◆ What this task involves ◆
Reproduce all records word for word.

◆ Data for review ◆

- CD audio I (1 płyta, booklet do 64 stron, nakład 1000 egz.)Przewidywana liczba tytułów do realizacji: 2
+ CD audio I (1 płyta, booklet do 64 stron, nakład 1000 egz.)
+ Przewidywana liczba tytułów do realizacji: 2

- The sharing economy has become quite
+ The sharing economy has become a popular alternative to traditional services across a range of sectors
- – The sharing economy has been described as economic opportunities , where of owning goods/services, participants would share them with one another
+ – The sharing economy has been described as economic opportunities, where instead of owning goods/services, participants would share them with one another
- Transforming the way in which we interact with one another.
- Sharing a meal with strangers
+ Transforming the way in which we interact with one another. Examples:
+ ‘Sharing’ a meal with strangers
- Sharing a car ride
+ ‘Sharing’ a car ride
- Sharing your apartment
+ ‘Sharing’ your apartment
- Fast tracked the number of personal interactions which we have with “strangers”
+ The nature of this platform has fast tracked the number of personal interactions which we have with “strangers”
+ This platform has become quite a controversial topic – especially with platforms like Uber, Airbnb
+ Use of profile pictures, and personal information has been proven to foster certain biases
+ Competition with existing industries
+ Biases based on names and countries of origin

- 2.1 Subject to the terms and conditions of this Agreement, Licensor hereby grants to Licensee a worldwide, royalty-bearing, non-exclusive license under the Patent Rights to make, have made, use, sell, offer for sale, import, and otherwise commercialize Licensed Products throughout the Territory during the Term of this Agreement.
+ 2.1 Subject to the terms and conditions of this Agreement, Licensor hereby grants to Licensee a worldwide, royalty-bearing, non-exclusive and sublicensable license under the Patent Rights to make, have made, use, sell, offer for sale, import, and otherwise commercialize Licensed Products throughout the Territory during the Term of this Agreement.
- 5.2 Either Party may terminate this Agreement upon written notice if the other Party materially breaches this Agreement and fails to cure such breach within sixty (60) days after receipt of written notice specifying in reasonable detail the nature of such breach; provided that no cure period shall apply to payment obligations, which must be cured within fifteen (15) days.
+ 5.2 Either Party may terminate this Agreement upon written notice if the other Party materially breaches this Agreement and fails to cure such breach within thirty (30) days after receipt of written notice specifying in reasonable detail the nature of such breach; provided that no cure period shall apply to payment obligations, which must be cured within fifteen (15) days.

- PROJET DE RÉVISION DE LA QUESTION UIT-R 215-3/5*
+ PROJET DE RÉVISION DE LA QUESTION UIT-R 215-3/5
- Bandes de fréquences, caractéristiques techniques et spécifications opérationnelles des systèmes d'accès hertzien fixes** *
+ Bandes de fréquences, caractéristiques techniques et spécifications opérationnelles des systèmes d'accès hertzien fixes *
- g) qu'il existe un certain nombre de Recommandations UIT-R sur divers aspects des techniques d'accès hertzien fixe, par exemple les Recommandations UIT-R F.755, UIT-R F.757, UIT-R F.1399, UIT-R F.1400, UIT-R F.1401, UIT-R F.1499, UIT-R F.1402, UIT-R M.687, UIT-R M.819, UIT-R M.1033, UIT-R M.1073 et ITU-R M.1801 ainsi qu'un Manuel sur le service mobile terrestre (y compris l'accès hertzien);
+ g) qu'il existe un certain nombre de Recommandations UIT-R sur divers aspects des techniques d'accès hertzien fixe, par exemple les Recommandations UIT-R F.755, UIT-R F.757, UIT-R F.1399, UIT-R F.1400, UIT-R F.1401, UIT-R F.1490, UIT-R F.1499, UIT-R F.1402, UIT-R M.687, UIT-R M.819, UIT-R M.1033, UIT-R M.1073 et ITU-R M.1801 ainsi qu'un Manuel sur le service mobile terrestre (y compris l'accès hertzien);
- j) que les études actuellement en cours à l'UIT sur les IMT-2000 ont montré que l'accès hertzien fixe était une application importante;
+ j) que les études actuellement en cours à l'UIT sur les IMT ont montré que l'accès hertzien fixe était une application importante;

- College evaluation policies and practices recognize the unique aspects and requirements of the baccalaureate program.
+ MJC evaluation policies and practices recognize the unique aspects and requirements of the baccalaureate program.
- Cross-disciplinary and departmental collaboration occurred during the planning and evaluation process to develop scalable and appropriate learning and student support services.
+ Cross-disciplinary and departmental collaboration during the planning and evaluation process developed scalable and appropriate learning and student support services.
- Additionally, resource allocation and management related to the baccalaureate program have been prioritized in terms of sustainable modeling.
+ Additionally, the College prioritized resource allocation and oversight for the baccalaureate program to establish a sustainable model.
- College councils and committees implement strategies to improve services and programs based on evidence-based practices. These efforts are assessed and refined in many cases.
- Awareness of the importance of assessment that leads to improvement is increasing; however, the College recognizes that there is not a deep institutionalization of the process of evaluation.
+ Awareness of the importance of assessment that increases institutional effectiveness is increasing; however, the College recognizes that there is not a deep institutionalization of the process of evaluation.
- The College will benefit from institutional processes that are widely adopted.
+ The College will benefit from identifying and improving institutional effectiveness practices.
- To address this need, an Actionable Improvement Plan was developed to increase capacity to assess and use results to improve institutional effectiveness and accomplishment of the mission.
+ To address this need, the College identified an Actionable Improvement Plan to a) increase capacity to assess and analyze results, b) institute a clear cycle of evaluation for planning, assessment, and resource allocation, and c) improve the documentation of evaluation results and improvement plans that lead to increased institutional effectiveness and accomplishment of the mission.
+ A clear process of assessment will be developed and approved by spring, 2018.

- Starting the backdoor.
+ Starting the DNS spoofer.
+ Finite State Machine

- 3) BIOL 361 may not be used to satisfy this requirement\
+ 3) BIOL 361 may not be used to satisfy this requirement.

◆ Exercise result ◆
- CD audio I (1 płyta, booklet do 64 stron, nakład 1000 egz.)Przewidywana liczba tytułów do realizacji: 2
+ CD audio I (1 płyta, booklet do 64 stron, nakład 1000 egz.)
+ Przewidywana liczba tytułów do realizacji: 2

- The sharing economy has become quite
+ The sharing economy has become a popular alternative to traditional services across a range of sectors
- – The sharing economy has been described as economic opportunities , where of owning goods/services, participants would share them with one another
+ – The sharing economy has been described as economic opportunities, where instead of owning goods/services, participants would share them with one another
- Transforming the way in which we interact with one another.
- Sharing a meal with strangers
+ Transforming the way in which we interact with one another. Examples:
+ ‘Sharing’ a meal with strangers
- Sharing a car ride
+ ‘Sharing’ a car ride
- Sharing your apartment
+ ‘Sharing’ your apartment
- Fast tracked the number of personal interactions which we have with “strangers”
+ The nature of this platform has fast tracked the number of personal interactions which we have with “strangers”
+ This platform has become quite a controversial topic – especially with platforms like Uber, Airbnb
+ Use of profile pictures, and personal information has been proven to foster certain biases
+ Competition with existing industries
+ Biases based on names and countries of origin

- 2.1 Subject to the terms and conditions of this Agreement, Licensor hereby grants to Licensee a worldwide, royalty-bearing, non-exclusive license under the Patent Rights to make, have made, use, sell, offer for sale, import, and otherwise commercialize Licensed Products throughout the Territory during the Term of this Agreement.
+ 2.1 Subject to the terms and conditions of this Agreement, Licensor hereby grants to Licensee a worldwide, royalty-bearing, non-exclusive and sublicensable license under the Patent Rights to make, have made, use, sell, offer for sale, import, and otherwise commercialize Licensed Products throughout the Territory during the Term of this Agreement.
- 5.2 Either Party may terminate this Agreement upon written notice if the other Party materially breaches this Agreement and fails to cure such breach within sixty (60) days after receipt of written notice specifying in reasonable detail the nature of such breach; provided that no cure period shall apply to payment obligations, which must be cured within fifteen (15) days.
+ 5.2 Either Party may terminate this Agreement upon written notice if the other Party materially breaches this Agreement and fails to cure such breach within thirty (30) days after receipt of written notice specifying in reasonable detail the nature of such breach; provided that no cure period shall apply to payment obligations, which must be cured within fifteen (15) days.

- PROJET DE RÉVISION DE LA QUESTION UIT-R 215-3/5*
+ PROJET DE RÉVISION DE LA QUESTION UIT-R 215-3/5
- Bandes de fréquences, caractéristiques techniques et spécifications opérationnelles des systèmes d'accès hertzien fixes** *
+ Bandes de fréquences, caractéristiques techniques et spécifications opérationnelles des systèmes d'accès hertzien fixes *
- g) qu'il existe un certain nombre de Recommandations UIT-R sur divers aspects des techniques d'accès hertzien fixe, par exemple les Recommandations UIT-R F.755, UIT-R F.757, UIT-R F.1399, UIT-R F.1400, UIT-R F.1401, UIT-R F.1499, UIT-R F.1402, UIT-R M.687, UIT-R M.819, UIT-R M.1033, UIT-R M.1073 et ITU-R M.1801 ainsi qu'un Manuel sur le service mobile terrestre (y compris l'accès hertzien);
+ g) qu'il existe un certain nombre de Recommandations UIT-R sur divers aspects des techniques d'accès hertzien fixe, par exemple les Recommandations UIT-R F.755, UIT-R F.757, UIT-R F.1399, UIT-R F.1400, UIT-R F.1401, UIT-R F.1490, UIT-R F.1499, UIT-R F.1402, UIT-R M.687, UIT-R M.819, UIT-R M.1033, UIT-R M.1073 et ITU-R M.1801 ainsi qu'un Manuel sur le service mobile terrestre (y compris l'accès hertzien);
- j) que les études actuellement en cours à l'UIT sur les IMT-2000 ont montré que l'accès hertzien fixe était une application importante;
+ j) que les études actuellement en cours à l'UIT sur les IMT ont montré que l'accès hertzien fixe était une application importante;

- College evaluation policies and practices recognize the unique aspects and requirements of the baccalaureate program.
+ MJC evaluation policies and practices recognize the unique aspects and requirements of the baccalaureate program.
- Cross-disciplinary and departmental collaboration occurred during the planning and evaluation process to develop scalable and appropriate learning and student support services.
+ Cross-disciplinary and departmental collaboration during the planning and evaluation process developed scalable and appropriate learning and student support services.
- Additionally, resource allocation and management related to the baccalaureate program have been prioritized in terms of sustainable modeling.
+ Additionally, the College prioritized resource allocation and oversight for the baccalaureate program to establish a sustainable model.
- College councils and committees implement strategies to improve services and programs based on evidence-based practices. These efforts are assessed and refined in many cases.
- Awareness of the importance of assessment that leads to improvement is increasing; however, the College recognizes that there is not a deep institutionalization of the process of evaluation.
+ Awareness of the importance of assessment that increases institutional effectiveness is increasing; however, the College recognizes that there is not a deep institutionalization of the process of evaluation.
- The College will benefit from institutional processes that are widely adopted.
+ The College will benefit from identifying and improving institutional effectiveness practices.
- To address this need, an Actionable Improvement Plan was developed to increase capacity to assess and use results to improve institutional effectiveness and accomplishment of the mission.
+ To address this need, the College identified an Actionable Improvement Plan to a) increase capacity to assess and analyze results, b) institute a clear cycle of evaluation for planning, assessment, and resource allocation, and c) improve the documentation of evaluation results and improvement plans that lead to increased institutional effectiveness and accomplishment of the mission.
+ A clear process of assessment will be developed and approved by spring, 2018.

- Starting the backdoor.
+ Starting the DNS spoofer.
+ Finite State Machine

- 3) BIOL 361 may not be used to satisfy this requirement\
+ 3) BIOL 361 may not be used to satisfy this requirement.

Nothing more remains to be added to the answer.